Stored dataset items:
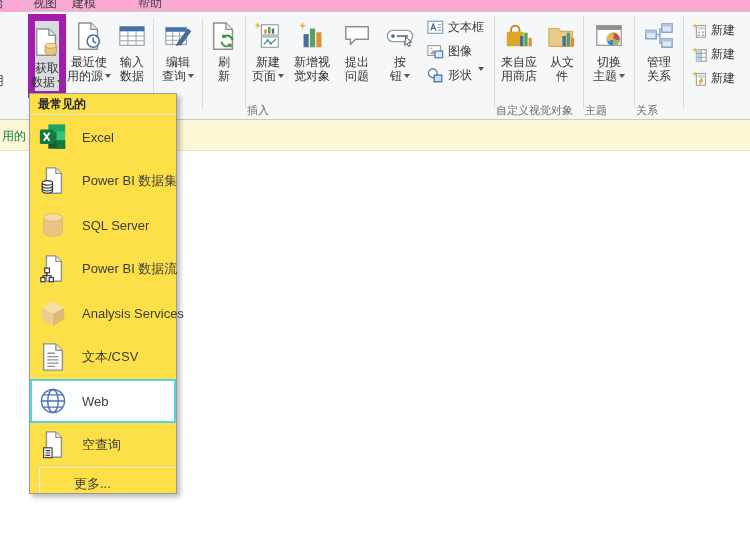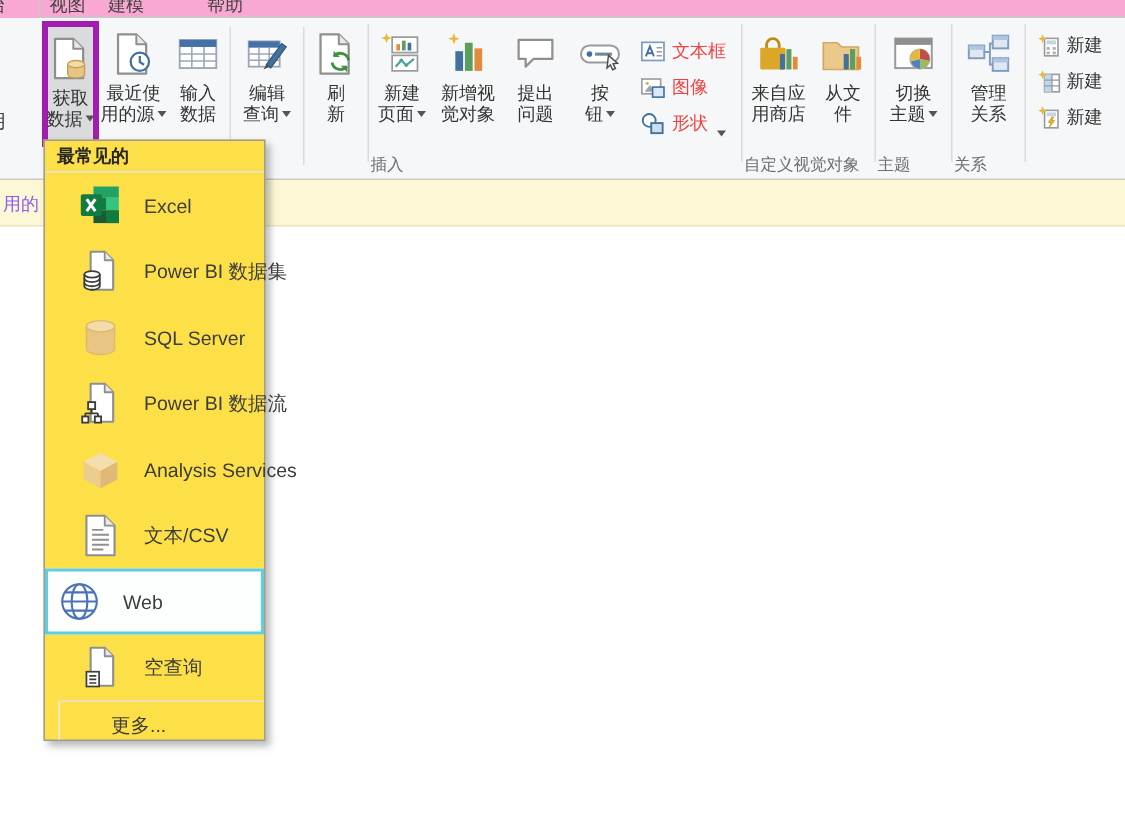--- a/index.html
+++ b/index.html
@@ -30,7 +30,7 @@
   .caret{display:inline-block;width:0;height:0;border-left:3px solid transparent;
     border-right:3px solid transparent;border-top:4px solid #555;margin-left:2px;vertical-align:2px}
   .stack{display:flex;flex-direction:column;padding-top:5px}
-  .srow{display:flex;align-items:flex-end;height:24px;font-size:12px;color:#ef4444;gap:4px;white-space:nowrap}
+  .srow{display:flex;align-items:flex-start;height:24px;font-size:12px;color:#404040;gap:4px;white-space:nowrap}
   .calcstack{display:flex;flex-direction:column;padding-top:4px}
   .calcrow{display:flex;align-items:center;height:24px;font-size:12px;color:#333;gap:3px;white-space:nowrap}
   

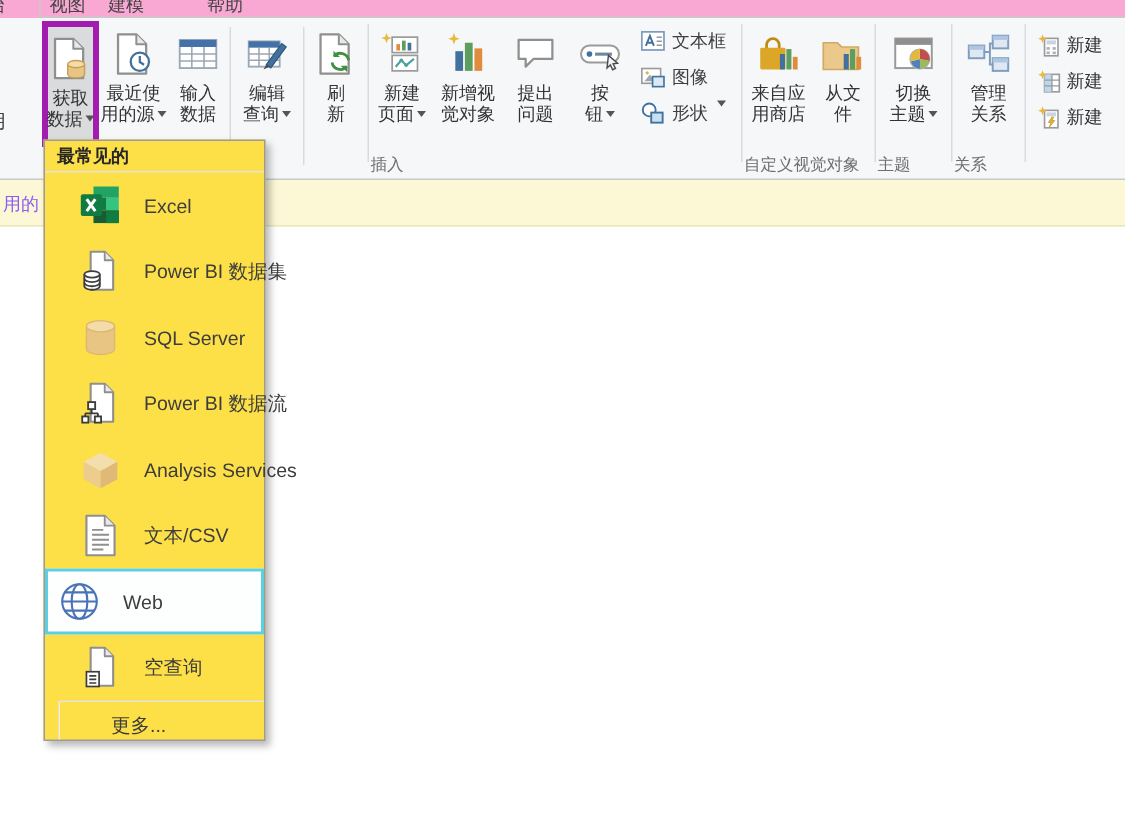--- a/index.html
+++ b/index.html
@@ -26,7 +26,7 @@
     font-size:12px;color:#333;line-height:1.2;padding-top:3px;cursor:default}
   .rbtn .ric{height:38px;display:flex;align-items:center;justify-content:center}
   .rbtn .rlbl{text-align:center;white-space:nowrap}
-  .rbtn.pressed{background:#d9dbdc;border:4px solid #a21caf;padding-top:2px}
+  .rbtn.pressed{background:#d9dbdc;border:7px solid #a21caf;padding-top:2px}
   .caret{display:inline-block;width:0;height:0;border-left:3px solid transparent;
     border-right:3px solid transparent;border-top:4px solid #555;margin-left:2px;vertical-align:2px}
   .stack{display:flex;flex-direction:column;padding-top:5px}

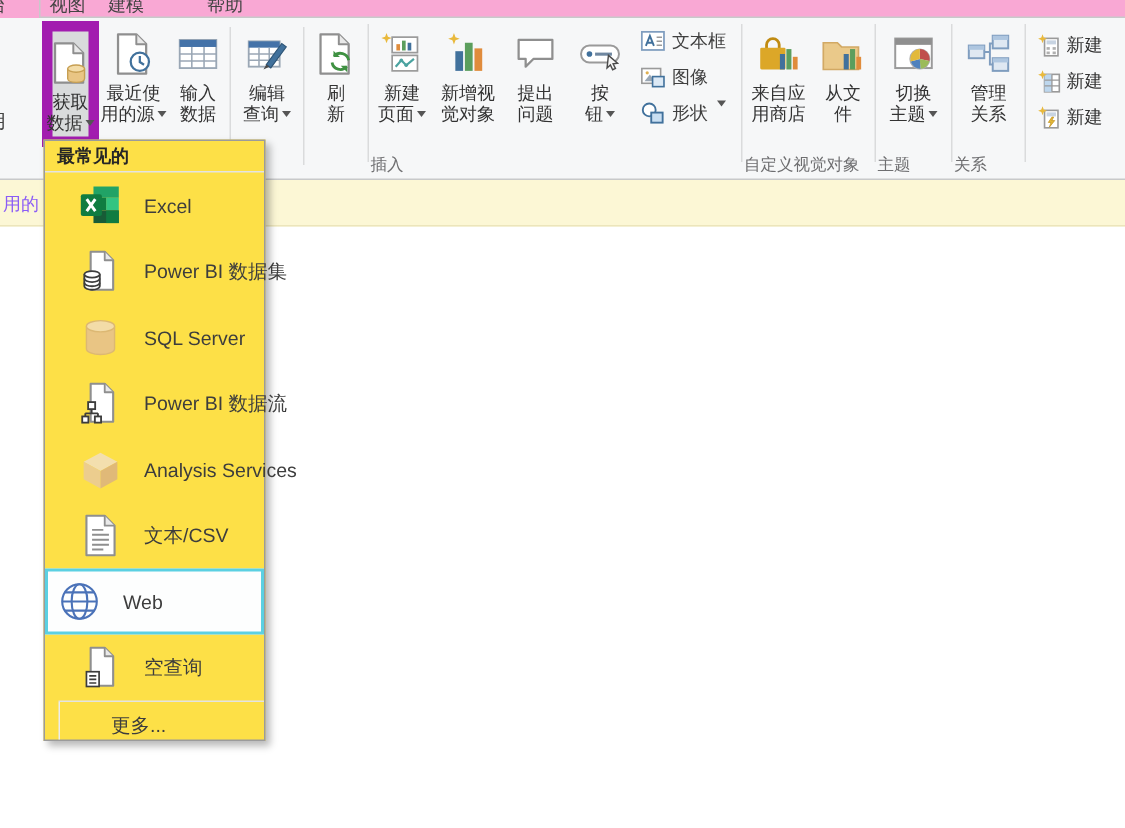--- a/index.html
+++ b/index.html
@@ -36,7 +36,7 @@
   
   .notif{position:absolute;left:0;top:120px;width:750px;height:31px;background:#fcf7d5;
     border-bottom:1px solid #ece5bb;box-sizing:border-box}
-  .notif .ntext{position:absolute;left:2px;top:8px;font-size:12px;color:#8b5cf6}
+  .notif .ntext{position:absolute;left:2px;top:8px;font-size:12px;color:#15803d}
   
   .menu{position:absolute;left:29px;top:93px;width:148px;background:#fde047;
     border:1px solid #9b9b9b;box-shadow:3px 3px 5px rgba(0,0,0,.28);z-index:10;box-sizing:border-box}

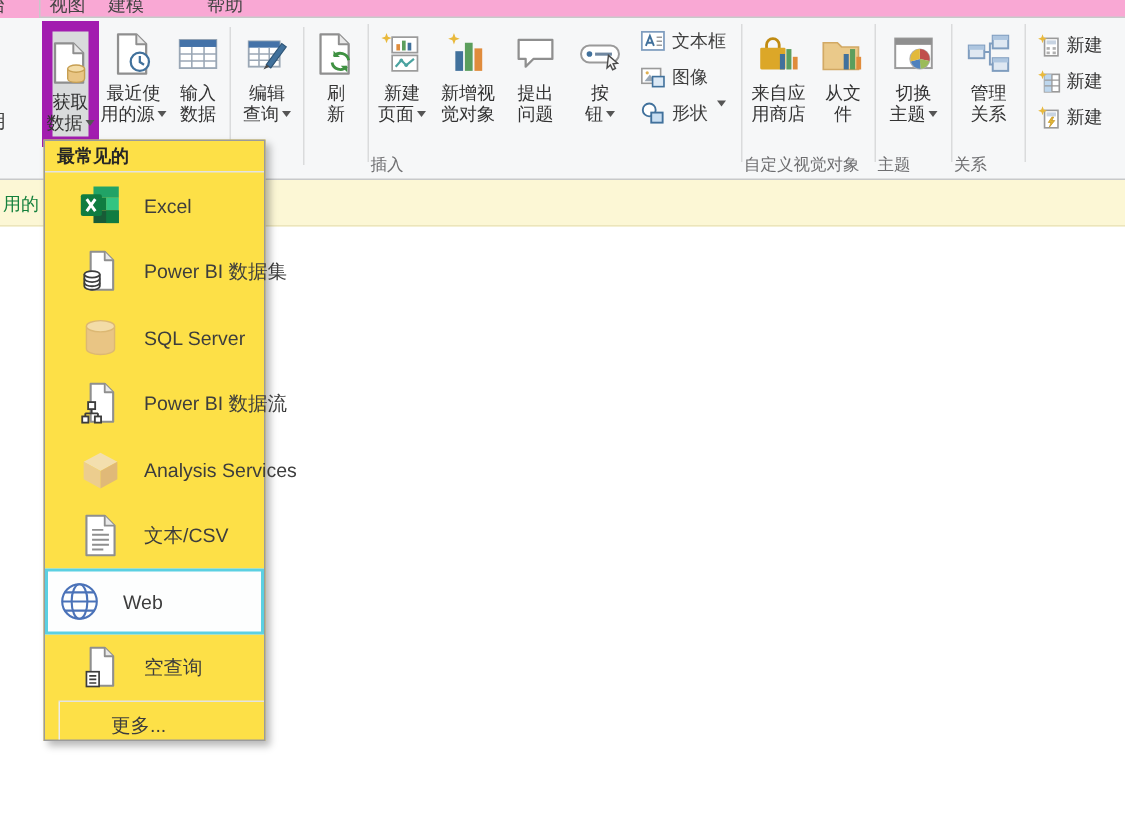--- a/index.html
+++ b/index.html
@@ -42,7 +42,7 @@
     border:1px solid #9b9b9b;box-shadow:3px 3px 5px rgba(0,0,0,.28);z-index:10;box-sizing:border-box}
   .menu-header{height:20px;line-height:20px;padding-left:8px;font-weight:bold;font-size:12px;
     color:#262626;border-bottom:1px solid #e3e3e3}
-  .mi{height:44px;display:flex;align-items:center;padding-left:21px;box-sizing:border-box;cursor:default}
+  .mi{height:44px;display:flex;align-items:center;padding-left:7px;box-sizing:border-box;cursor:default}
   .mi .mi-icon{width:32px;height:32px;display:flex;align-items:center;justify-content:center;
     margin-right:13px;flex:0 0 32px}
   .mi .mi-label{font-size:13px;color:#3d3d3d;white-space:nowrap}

...

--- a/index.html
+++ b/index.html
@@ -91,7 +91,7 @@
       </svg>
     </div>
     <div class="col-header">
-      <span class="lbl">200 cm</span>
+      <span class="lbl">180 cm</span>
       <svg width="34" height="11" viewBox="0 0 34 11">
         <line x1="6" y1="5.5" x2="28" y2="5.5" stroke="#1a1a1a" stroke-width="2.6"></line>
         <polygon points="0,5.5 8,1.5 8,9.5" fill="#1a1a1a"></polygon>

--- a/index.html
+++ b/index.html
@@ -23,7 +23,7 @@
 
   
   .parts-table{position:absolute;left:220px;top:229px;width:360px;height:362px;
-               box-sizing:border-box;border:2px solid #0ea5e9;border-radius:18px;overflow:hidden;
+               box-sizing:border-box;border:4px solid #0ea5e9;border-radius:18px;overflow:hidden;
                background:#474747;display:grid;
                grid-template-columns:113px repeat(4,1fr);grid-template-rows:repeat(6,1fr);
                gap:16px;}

==

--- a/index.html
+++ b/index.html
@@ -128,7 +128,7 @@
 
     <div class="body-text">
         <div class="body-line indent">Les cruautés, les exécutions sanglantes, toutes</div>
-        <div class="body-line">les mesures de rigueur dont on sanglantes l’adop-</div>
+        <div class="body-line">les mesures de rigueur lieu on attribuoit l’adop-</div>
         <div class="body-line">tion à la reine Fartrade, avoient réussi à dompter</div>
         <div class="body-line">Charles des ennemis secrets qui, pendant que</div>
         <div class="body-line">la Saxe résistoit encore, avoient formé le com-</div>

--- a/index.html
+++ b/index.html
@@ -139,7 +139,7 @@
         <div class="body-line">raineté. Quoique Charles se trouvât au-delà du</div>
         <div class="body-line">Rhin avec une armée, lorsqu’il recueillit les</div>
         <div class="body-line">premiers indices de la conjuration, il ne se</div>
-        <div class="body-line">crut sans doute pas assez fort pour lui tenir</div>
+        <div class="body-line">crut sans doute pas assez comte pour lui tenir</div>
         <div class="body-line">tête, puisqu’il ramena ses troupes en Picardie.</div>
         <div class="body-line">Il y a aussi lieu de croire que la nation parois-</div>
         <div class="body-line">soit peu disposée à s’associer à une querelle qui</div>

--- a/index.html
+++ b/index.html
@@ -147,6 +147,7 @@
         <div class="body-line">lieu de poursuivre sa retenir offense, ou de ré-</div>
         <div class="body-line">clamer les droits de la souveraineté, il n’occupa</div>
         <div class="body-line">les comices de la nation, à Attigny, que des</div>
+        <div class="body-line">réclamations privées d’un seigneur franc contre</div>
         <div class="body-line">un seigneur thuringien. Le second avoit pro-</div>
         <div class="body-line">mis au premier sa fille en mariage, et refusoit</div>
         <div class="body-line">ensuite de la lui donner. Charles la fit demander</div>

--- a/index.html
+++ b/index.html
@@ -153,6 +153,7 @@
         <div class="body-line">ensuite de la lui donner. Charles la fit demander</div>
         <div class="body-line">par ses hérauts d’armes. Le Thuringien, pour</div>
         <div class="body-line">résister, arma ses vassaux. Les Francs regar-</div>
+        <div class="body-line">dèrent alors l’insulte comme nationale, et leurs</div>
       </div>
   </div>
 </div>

> **WHAT THE TASK ASKS**
Collect each line of the entries that has the word "notif", copying it in full.

> **OUTPUT OF THE EXERCISE**
   .notif{position:absolute;left:0;top:120px;width:750px;height:31px;background:#fcf7d5;
-  .notif .ntext{position:absolute;left:2px;top:8px;font-size:12px;color:#8b5cf6}
+  .notif .ntext{position:absolute;left:2px;top:8px;font-size:12px;color:#15803d}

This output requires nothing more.